# First Time Out - .380 PPK range report



## PanaDP (Jul 20, 2007)

Hey everyone. In July I got a S&W PPK in .380. At the time I went out and shot a couple mags. Then I moved to LA. I did a whole lot of other stuff but other stuff isn't shooting. Finally today I got my little gun out the range for it's first _real_ workout.

I shot 100 rounds of cheapo FMJ and 20 rounds of corbon JHP self-defense ammo. In 120 rounds, I had 2 failures to eject. Both times, the spent cases were still above the live round when it tried to go into the chamber. Kinda strange, anyone know what might cause that? Both instances were the hot corbon ammo.

Here's the results. Range and number of rounds are marked on each target. The one shot with the CorBon is marked, too.
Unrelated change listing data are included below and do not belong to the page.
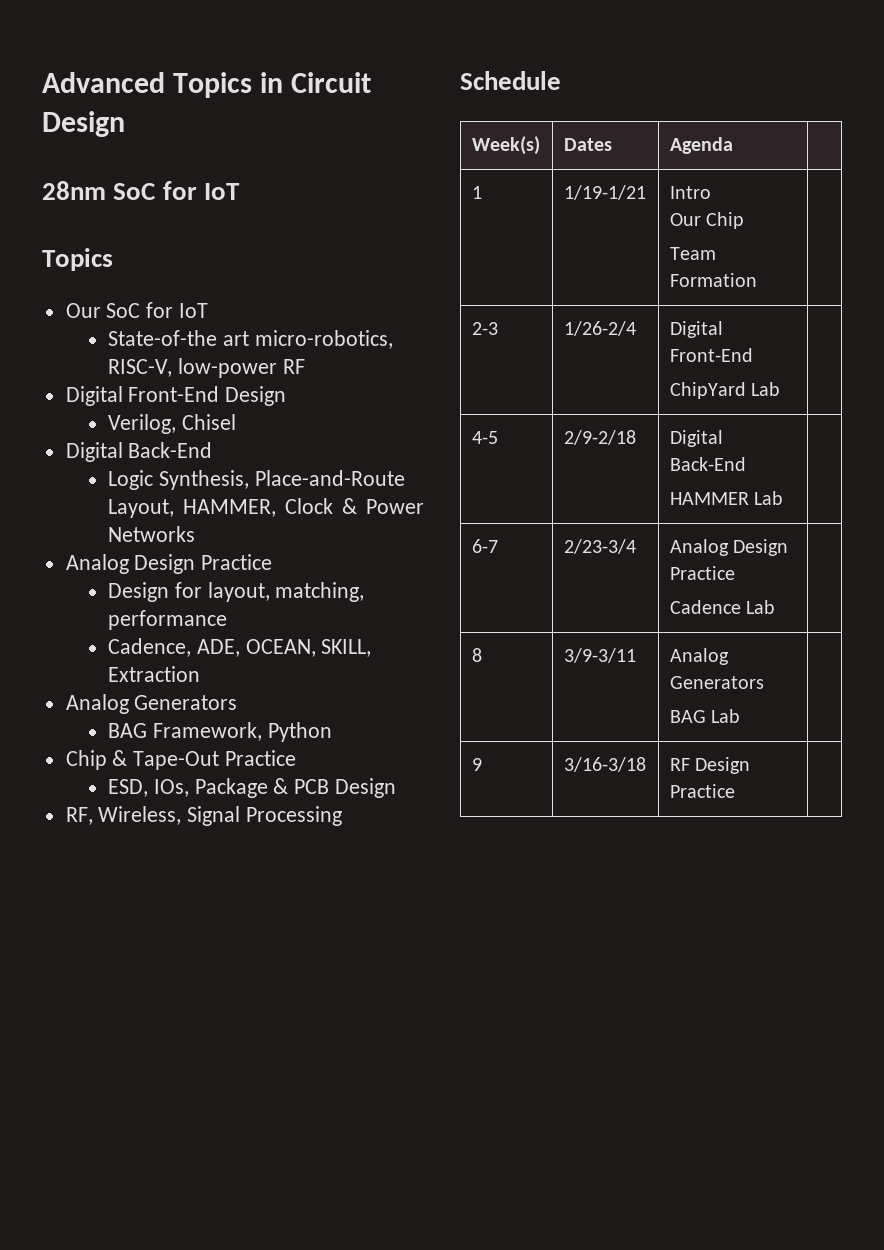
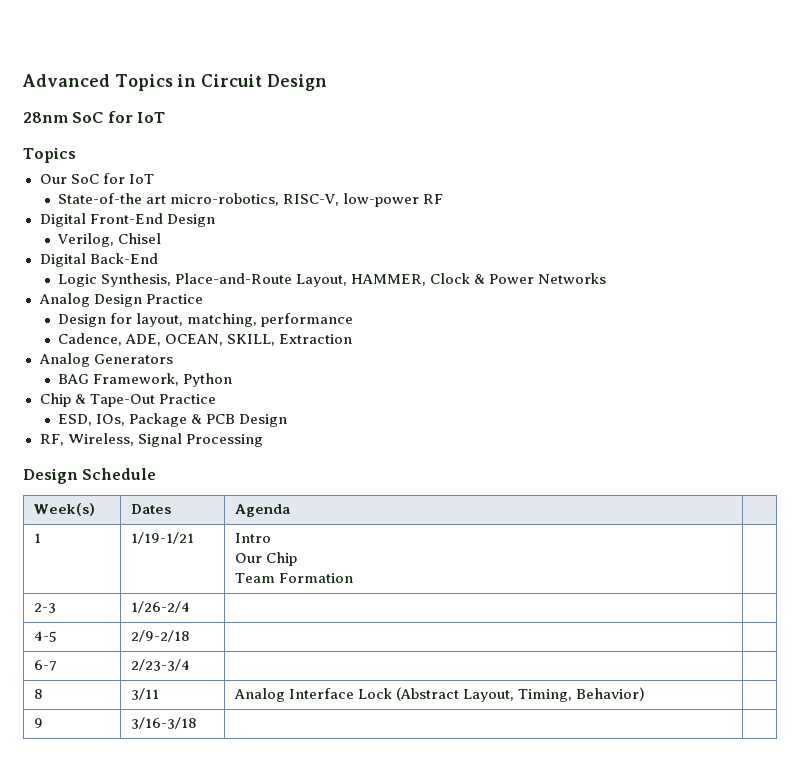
(343, 816) none -> [23,468,78,484] Design
[669,321,723,338] [669,348,753,362] [669,382,780,399] [471,431,498,444] [563,430,636,445] [669,430,723,447] [669,457,746,471] [669,491,783,505] [471,539,498,553] [563,539,636,554] [669,539,788,556] [669,566,735,580] [669,600,775,614] Digital Front-End // ChipYard Lab | // 4-5 | 2/9-2/18 | Digital Back-End // HAMMER Lab | // 6-7 | 2/23-3/4 | Analog Design Practice // Cadence Lab -> [33,631,57,642] [130,630,190,642] [33,660,57,671] [130,659,190,671] | // 4-5 | 2/9-2/18 | | // 6-7 | 2/23-3/4 |
[563,648,636,663] [669,648,729,665] [669,676,764,689] [669,709,740,723] 3/9-3/11 | Analog Generators // BAG Lab -> [130,688,159,700] [233,687,645,702] 3/11 | Analog Interface Lock (Abstract Layout, Timing, Behavior)
[669,757,750,774] [669,784,735,798] RF Design Practice -> (197, 723) none

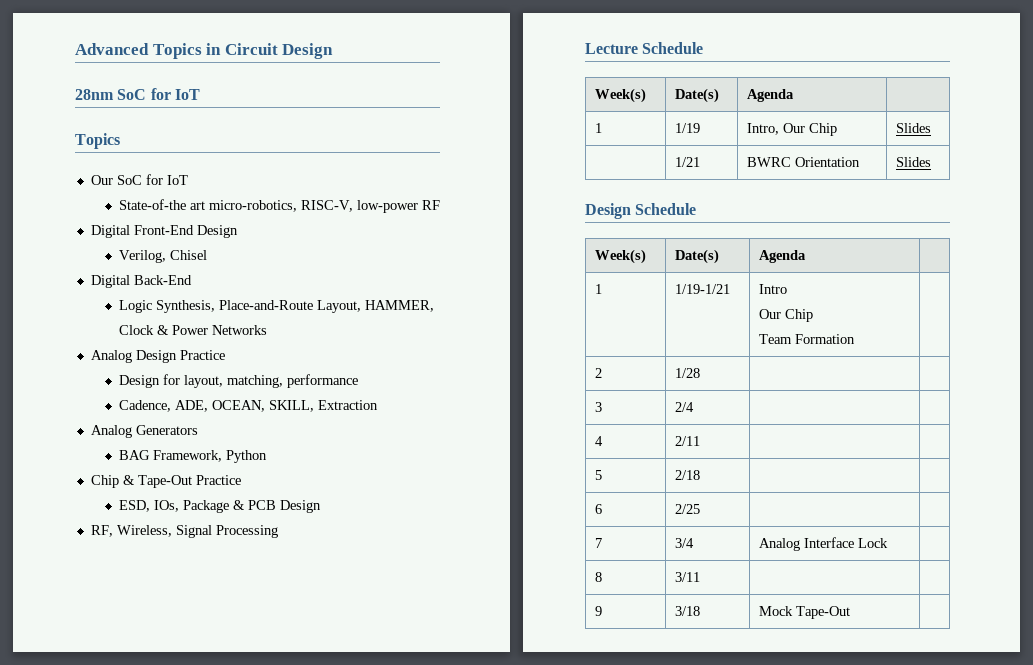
(263, 440) none -> [585,42,704,54] [594,88,646,103] [674,88,719,103] [746,89,794,102] [594,123,602,133] [674,123,700,133] [746,123,837,136] [895,123,931,133] [674,157,700,167] [746,157,860,167] [895,157,931,167] // Lecture Schedule // Week(s) | Date(s) | Agenda | // 1 | 1/19 | Intro, Our Chip | Slides // | 1/21 | BWRC Orientation | Slides
[130,504,171,514] Dates -> [674,249,719,264] Date(s)
[33,603,56,613] [130,601,190,613] [33,631,57,642] [130,630,190,642] [33,660,57,671] [130,659,190,671] [33,689,43,699] [130,688,159,700] [233,687,645,702] [33,718,43,728] [130,717,197,729] 2-3 | 1/26-2/4 | | // 4-5 | 2/9-2/18 | | // 6-7 | 2/23-3/4 | | // 8 | 3/11 | Analog Interface Lock (Abstract Layout, Timing, Behavior) | // 9 | 3/16-3/18 | -> [594,368,602,378] [674,368,700,378] [594,402,602,412] [674,402,694,412] [594,436,603,446] [674,436,700,446] [594,470,602,480] [674,470,700,480] [594,504,602,514] [674,504,700,514] [594,538,602,548] [674,538,694,548] [758,537,888,551] [594,572,602,582] [674,572,700,582] [594,606,602,616] [674,606,700,616] [758,606,850,619] 2 | 1/28 | | // 3 | 2/4 | | // 4 | 2/11 | | // 5 | 2/18 | | // 6 | 2/25 | | // 7 | 3/4 | Analog Interface Lock | // 8 | 3/11 | | // 9 | 3/18 | Mock Tape-Out

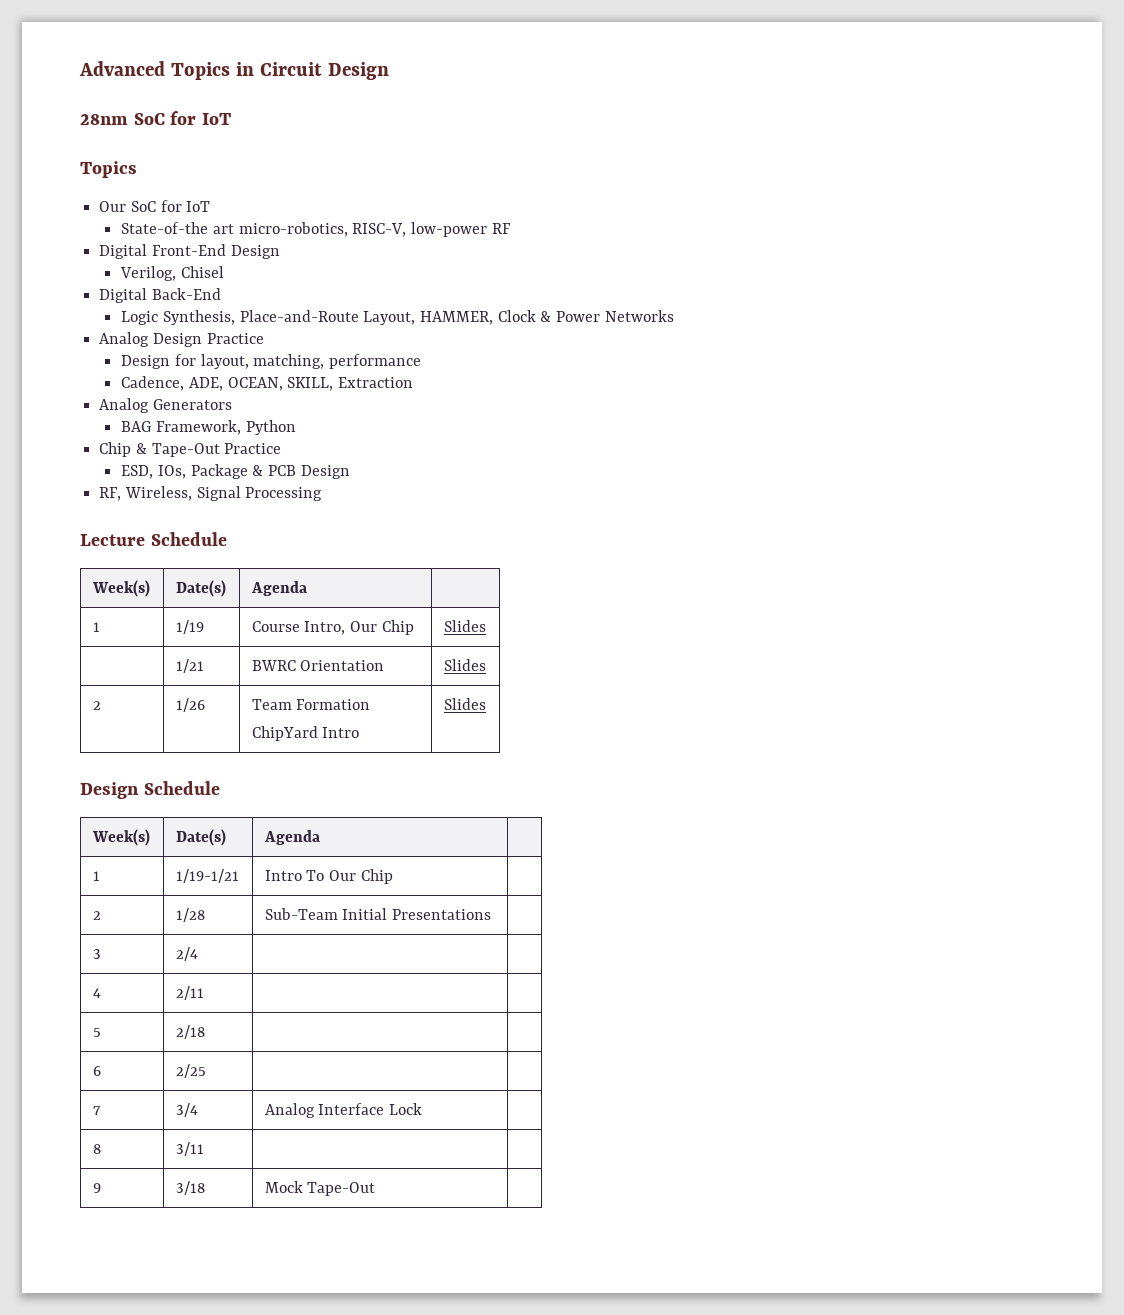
(700, 128) none -> [251,621,300,632] Course
(931, 162) none -> [92,701,101,710] [175,698,205,712] [251,699,371,710] [251,726,360,741] [443,698,486,710] // 2 | 1/26 | Team Formation // ChipYard Intro | Slides
[758,309,813,322] [758,334,855,344] // Our Chip // Team Formation -> [306,869,393,884] To Our Chip
(700, 373) none -> [264,908,491,920] Sub-Team Initial Presentations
I love this little gun. I think I'd like to get it some nice grips soon.


----------



## Baldy (Jun 21, 2006)

Looks like your doing just fine with your new gun. Without seeing and shooting a pistol it's just a shot in the dark as to what might be wrong. Mark your mags and see if it's the same mag where you have the jam. I wouldn't worry to much about till you get another couple of hundred rounds through it. Good luck.


----------



## PanaDP (Jul 20, 2007)

Baldy said:


> I wouldn't worry to much about till you get another couple of hundred rounds through it. Good luck.


That's kind of what I was thinking. This only makes 170 rounds through it.


----------



## JeffWard (Aug 24, 2007)

Does the PPK have a windage adjustable rear sight???

hahaha...

Nice shooting


----------



## PanaDP (Jul 20, 2007)

JeffWard said:


> Does the PPK have a windage adjustable rear sight???
> 
> hahaha...
> 
> Nice shooting


It doesn't, but I'm not so sure that's the gun. The shots where I felt really good about not jerking the trigger, et cetera were the ones that were more centered. I should shoot it off a sandbag next time out.


----------